Pasta with a simple sauce is likely a weekly, even daily, staple in most homes with little ones. This plant-based dish may not include meat, but protein is still high on the list. The puréed cannellini beans add a thick, creamy texture to the sauce, as well as protein. Paired with lentil pasta, this dish will provide flavour and your kids’ daily portion of protein.

Ingredients

  • 1 Tbsp (15 mL) extra-virgin olive oil
  • 2 garlic cloves, peeled and crushed
  • 28 oz (796 mL) can diced tomatoes with Italian seasoning
  • 14 oz (398 mL) can cannellini beans, drained and rinsed
  • 1 tsp (5 mL) white vinegar
  • 1/4 tsp (1 mL) salt
  • 1/2 tsp (2 mL) monk fruit sweetener
  • 1/2 lb (227 g) box red lentil penne

Nutrition

Per serving:

  • calories 234
  • protein 13 g
  • total fat 3
    • sat. fat 0 g
  • total carbohydrates 41 g
    • sugars 0 g
    • fibre 6 g
  • sodium 31 mg

Directions

01
In medium saucepan, heat oil over medium heat. Add garlic, cooking for 30 seconds.
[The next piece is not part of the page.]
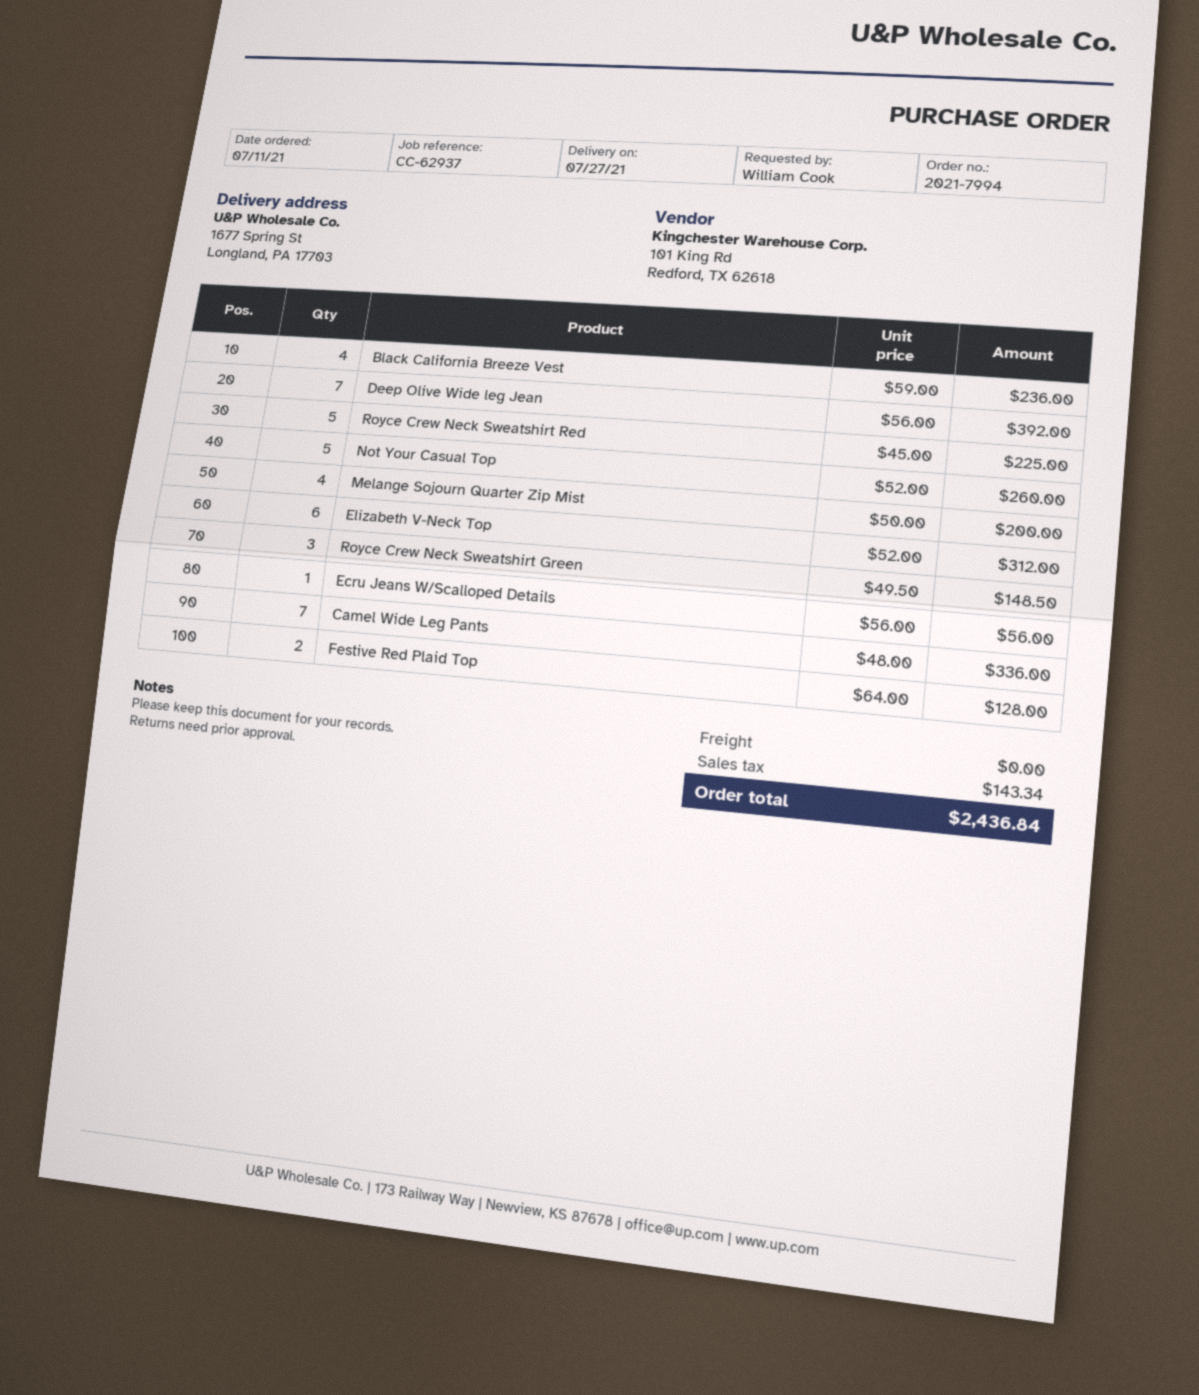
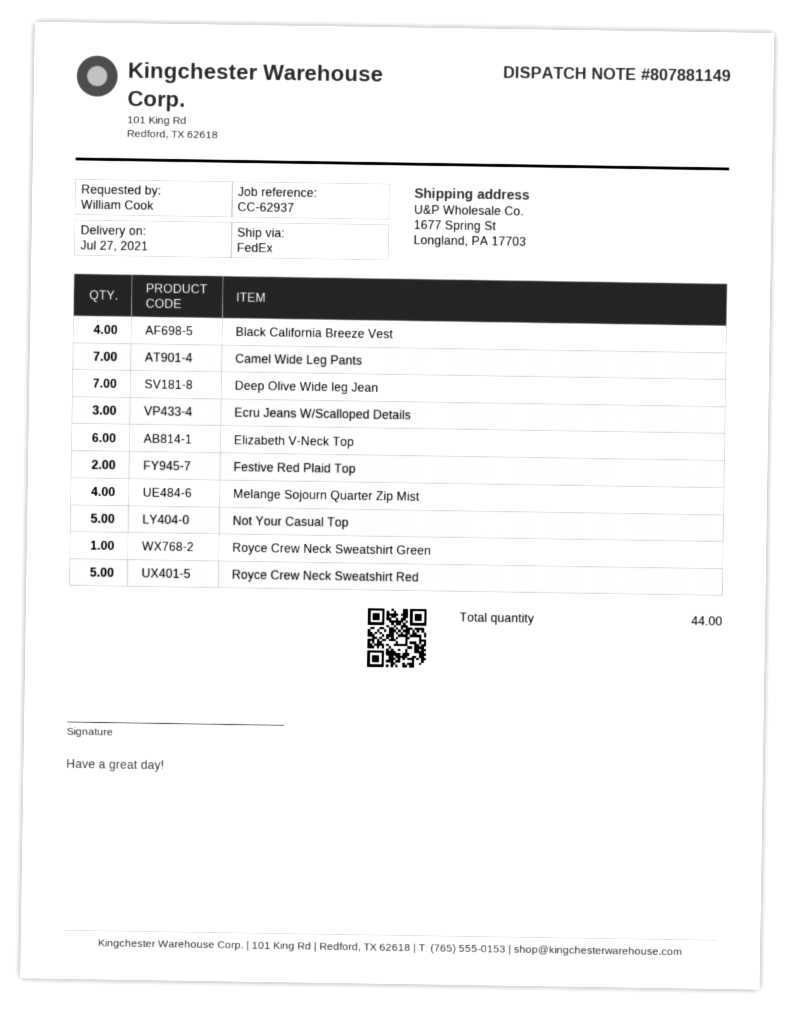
Royce Crew Neck Sweatshirt Green: 3 -> 1
Ecru Jeans W/Scalloped Details: 1 -> 3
Add tomatoes with their juice and bring to a low boil (approximately 5 minutes). Add beans, let simmer for 20 minutes. During this time, cook pasta according to package instructions. Use immersion blender to purée sauce right in saucepan. Transferring to a blender also works. Once tomatoes and beans are puréed, add vinegar, salt, and monk fruit sweetener. Cook an additional 2 minutes to combine all flavours. Sauce is ready to be tossed with pasta.
02
If you plan to freeze any of the sauce, let cool and store in freezer-safe container to be enjoyed later.